Iwo Jima Memorial Museum in Harlingen, Texas

Jamie, Carol and I went to Harlingen to the Iwo Jima Memorial Museum which is on the grounds of the Marine Military Academy - a private college prep academy. Carol had been there before but wanted to go back. Jamie had not been there yet and was very interested to go as she had several family members in WWII. I also wanted to go as I didn't know much about it, sad to say. I didn't pay a lot of attention to history in high school. I sure wish I would have. As an adult, I really want to know more. This was a great place to learn more about this particular battle. Inside the very small museum you can view a 32 minute video about Iwo Jima. It was very informative and sad to see how many lives were lost in that particular battle.

"The image of Raising the Flag on Iwo Jima taken by Joe Rosenthal was later used by Felix de Weldon to sculpt the Marine Corps War Memorial which was dedicated in 1954 to all Marines who died for their country past and present, and is located adjacent to Arlington National Cemetery just outsideWashington, D.C." according to Wikipedia. What we were seeing in Harlingen was the original mold made and later used for the sculpture.

The man in the front, at the base of the flag pole is Harlon Block, after the raising of the flag, he was killed by a mortar blast there a few days later. He was from Texas and actually graduated from a high school in Weslaco in the Rio Grande Valley.  In 1995, his body was moved to this burial place on the grounds of the original mold of the Iwo Jima monument.

The pictures are not real clear if I try to make them bigger, sorry. Jamie took them using her phone and emailed them to me because I forgot to take my camera, or so I thought! When I got home and discovered I had my camera in my purse all along I was completely disgusted with myself plus a little worried that I could have forgotten that quickly that I had put it in there just that morning!

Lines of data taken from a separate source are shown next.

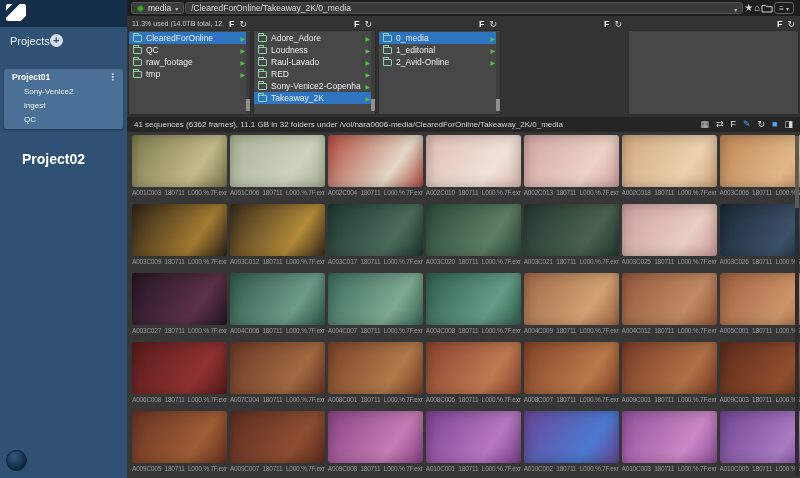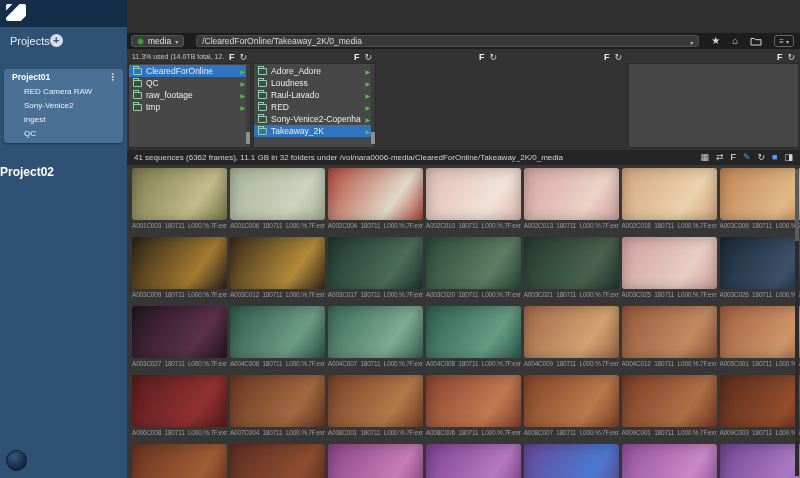--- a/index.html
+++ b/index.html
@@ -9,28 +9,28 @@
 
   
   .sidebar { width:127px; flex:none; background:#2f5173; position:relative; }
   .side-top { height:27px; background:#142e49; padding:4px 0 0 6px; }
   .projects-row { display:flex; align-items:center; padding:7px 8px 6px 10px; color:#e9eef3; font-size:11px; }
   .plus-btn { width:13px; height:13px; border-radius:50%; background:#d7dee6; color:#2f5173; font-size:11px; line-height:12px; text-align:center; font-weight:bold; cursor:pointer; }
   .project-card { margin:16px 4px; background:#4a7095; border-radius:3px; padding-bottom:3px; box-shadow:0 1px 2px rgba(0,0,0,.35); }
   .project-title { display:flex; justify-content:space-between; align-items:center; padding:3px 6px 2px 8px; color:#ffffff; font-size:8.5px; font-weight:bold; }
   .kebab { color:#dfe7ee; font-size:9px; line-height:8px; }
   .project-item { padding:2.5px 6px 2.5px 20px; color:#eef3f7; font-size:8px; }
-  .project-plain { padding:6px 0; color:#ffffff; font-size:12px; font-weight:bold; }
+  .project-plain { padding:6px 22px; color:#ffffff; font-size:14px; font-weight:bold; }
   .help-circle { position:absolute; left:6px; bottom:7px; width:21px; height:21px; border-radius:50%;
                  background:radial-gradient(circle at 38% 30%, #35597e, #10263e 72%); border:1px solid #0c1e31; }
 
   
   main { flex:1; min-width:0; display:flex; flex-direction:column; }
 
-  .topbar { height:16px; background:#1d1d1d; display:flex; align-items:center; gap:12px; padding:0 6px 0 4px;margin-top:33px; }
+  .topbar { height:16px; background:#1d1d1d; display:flex; align-items:center; gap:1px; padding:0 6px 0 4px; }
   .vol-btn { display:flex; align-items:center; gap:4px; background:#3c3c3c; border:1px solid #565656; border-radius:3px; height:12px; padding:0 5px; color:#e3e3e3; font-size:8.5px; }
   .green-dot { width:7px; height:7px; border-radius:50%; background:#3fa32e; border:1px solid #2a7020; }
   .caret { font-size:6px; color:#bdbdbd; }
   .path-box { flex:1; display:flex; align-items:flex-end; justify-content:space-between; background:#3a3a3a; border:1px solid #505050; border-radius:3px; height:12px; padding:0 5px; color:#dcdcdc; font-size:8.5px; white-space:nowrap; overflow:hidden; }
   .tb-icon { color:#d5d5d5; font-size:10px; line-height:10px; }
   .view-btn { display:flex; align-items:center; gap:2px; border:1px solid #666; border-radius:3px; height:12px; padding:0 4px; color:#c9c9c9; font-size:8px; }
 
   
   .cols { height:101px; background:#333333; display:flex; gap:2px; padding:1px 1px 2px 1px; }
   .col { position:relative; width:123px; flex:none; display:flex; flex-direction:column; min-width:0; }
@@ -79,21 +79,20 @@
     <div class="projects-row">
       <span>Projects</span>
       <span class="plus-btn">+</span>
     </div>
     <div id="projects-list">
         <div class="project-card">
           <div class="project-title">
             <span>Project01</span>
             <span class="kebab">⋮</span>
           </div>
-          <div class="project-item">RED Camera RAW</div>
           <div class="project-item">Sony-Venice2</div>
           <div class="project-item">ingest</div>
           <div class="project-item">QC</div>
         </div>
         <div class="project-plain">Project02</div>
       </div>
     <div class="help-circle"></div>
   </aside>
 
   <main>
@@ -192,20 +191,40 @@
             <div class="col-scroll">
               <div class="col-thumb"></div>
             </div>
           </div>
         </div>
         <div class="col">
           <div class="col-header">
             <span class="col-usage"></span>
             <span class="col-F">F</span>
             <span class="col-refresh">↻</span>
+          </div>
+          <div class="col-body">
+            <div class="row-item selected">
+              <span class="folder-ic"></span>
+              <span class="row-label">0_media</span>
+              <span class="chev">▶</span>
+            </div>
+            <div class="row-item">
+              <span class="folder-ic"></span>
+              <span class="row-label">1_editorial</span>
+              <span class="chev">▶</span>
+            </div>
+            <div class="row-item">
+              <span class="folder-ic"></span>
+              <span class="row-label">2_Avid-Online</span>
+              <span class="chev">▶</span>
+            </div>
+            <div class="col-scroll">
+              <div class="col-thumb"></div>
+            </div>
           </div>
         </div>
         <div class="col">
           <div class="col-header">
             <span class="col-usage"></span>
             <span class="col-F">F</span>
             <span class="col-refresh">↻</span>
           </div>
         </div>
         <div class="col flexcol">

For more information on the men in the sculpture, Click here.

The original mold. Written all around the base are all of the wars and conflicts the Marines have been involved in.

Harlon Block's grave near the memorial.

What went through my mind after viewing the video was how proud we were and are of those who served in WWII and yet how poorly we treated those who served in Vietnam which includes Clark's very dear uncle who is still alive and whom we love and respect more than words can say.

So, I say now to all who have served in the armed forces, whether in a "conflict" or a war, whether in times of peace or war, thank you, thank you, thank you! Your service is greatly appreciated. And to the families who lost a loved one because of their service to our country, my deepest sympathy. May God bless you all and may God bless America.